> _Problem statement_
Please return only the lines between the line with "Fully Coated Nitrile" and the final line of the entries, both included, and exclude pictures.

[Version comparison data]
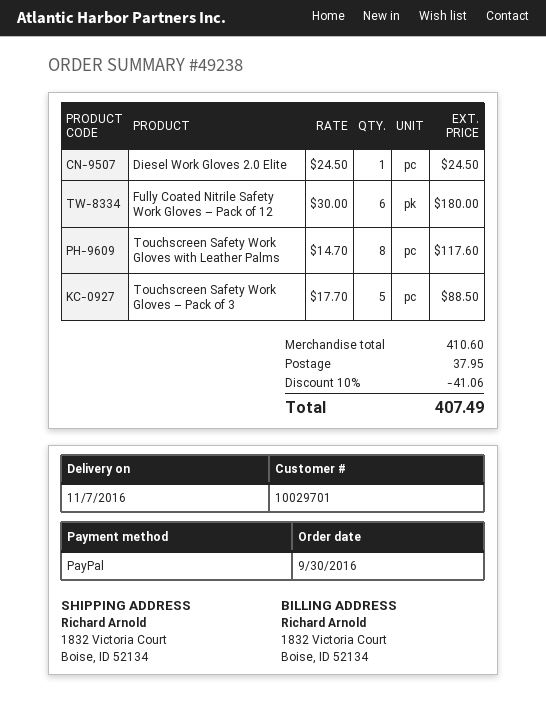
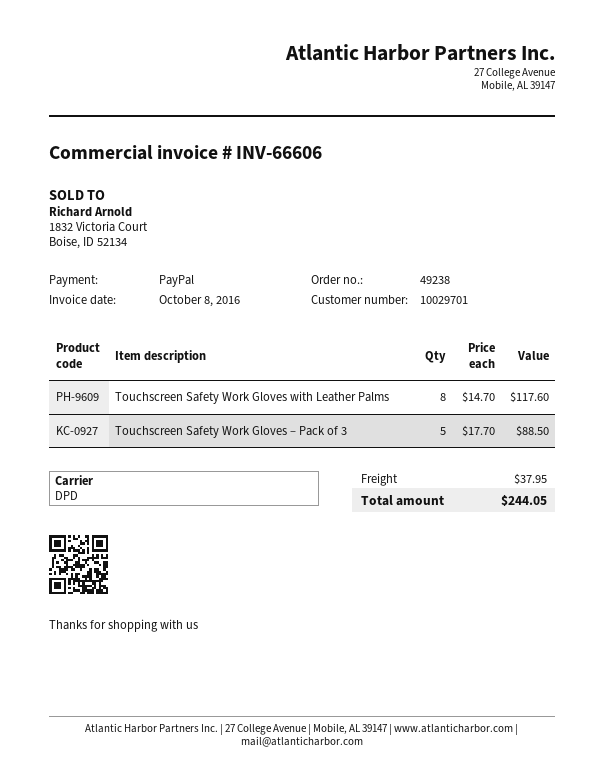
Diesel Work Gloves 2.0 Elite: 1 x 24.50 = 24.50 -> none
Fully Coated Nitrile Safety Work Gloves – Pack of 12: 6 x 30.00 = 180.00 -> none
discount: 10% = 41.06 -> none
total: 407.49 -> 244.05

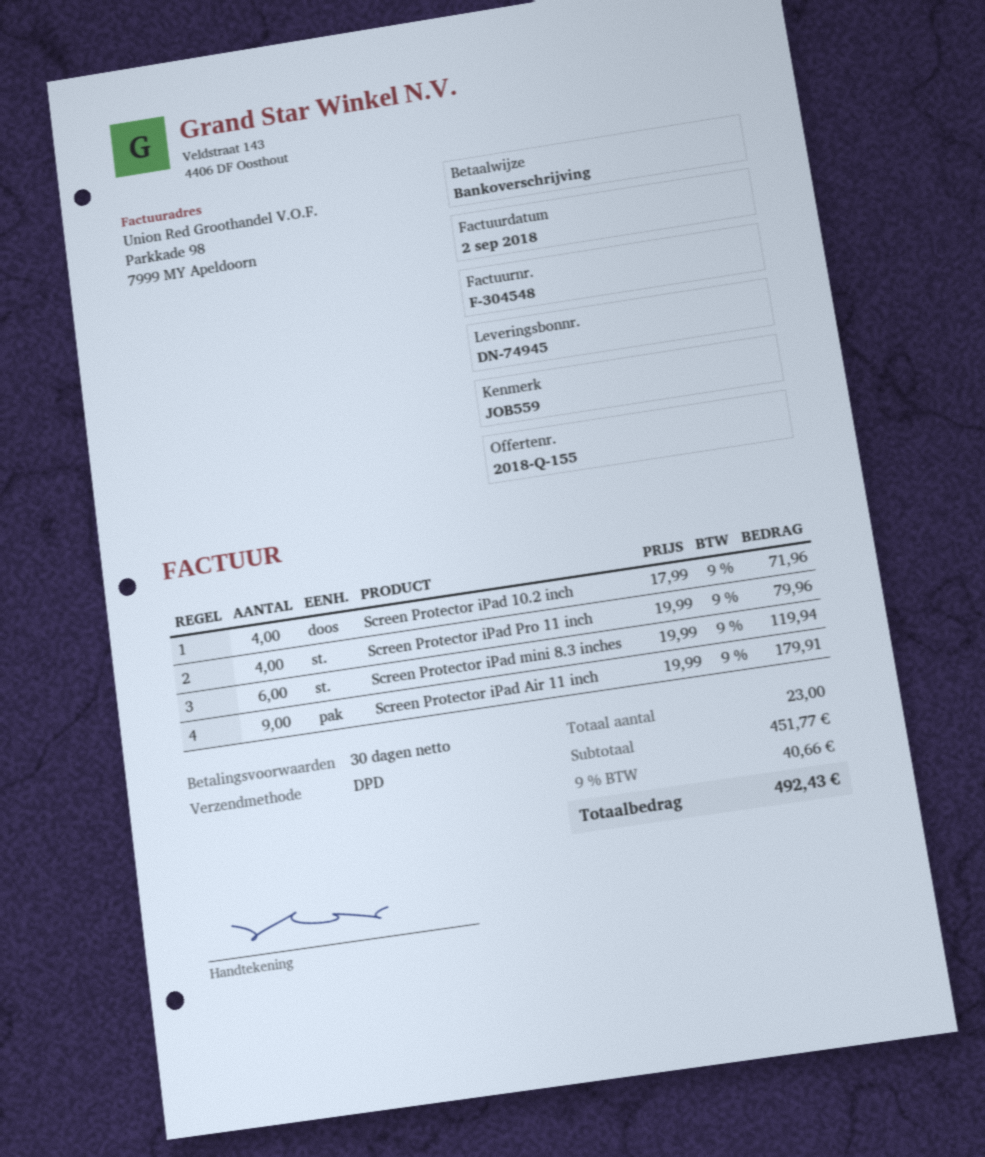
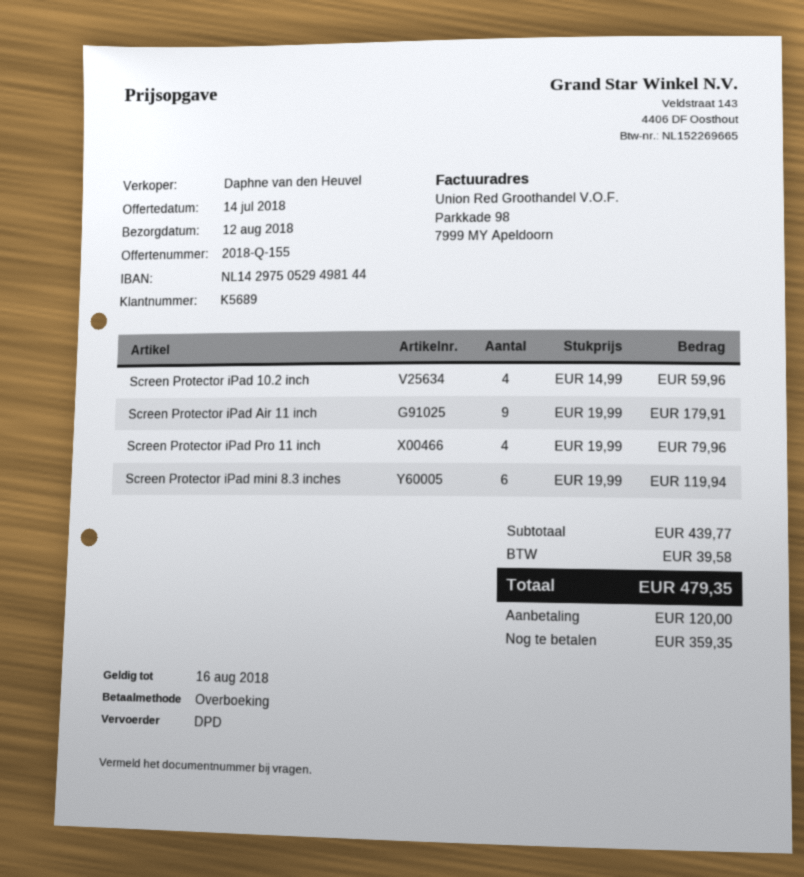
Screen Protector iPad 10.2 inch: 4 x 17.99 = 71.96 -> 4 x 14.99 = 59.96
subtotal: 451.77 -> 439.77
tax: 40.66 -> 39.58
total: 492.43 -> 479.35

> _Task output_
Fully Coated Nitrile Safety Work Gloves – Pack of 12: 6 x 30.00 = 180.00 -> none
discount: 10% = 41.06 -> none
total: 407.49 -> 244.05

Screen Protector iPad 10.2 inch: 4 x 17.99 = 71.96 -> 4 x 14.99 = 59.96
subtotal: 451.77 -> 439.77
tax: 40.66 -> 39.58
total: 492.43 -> 479.35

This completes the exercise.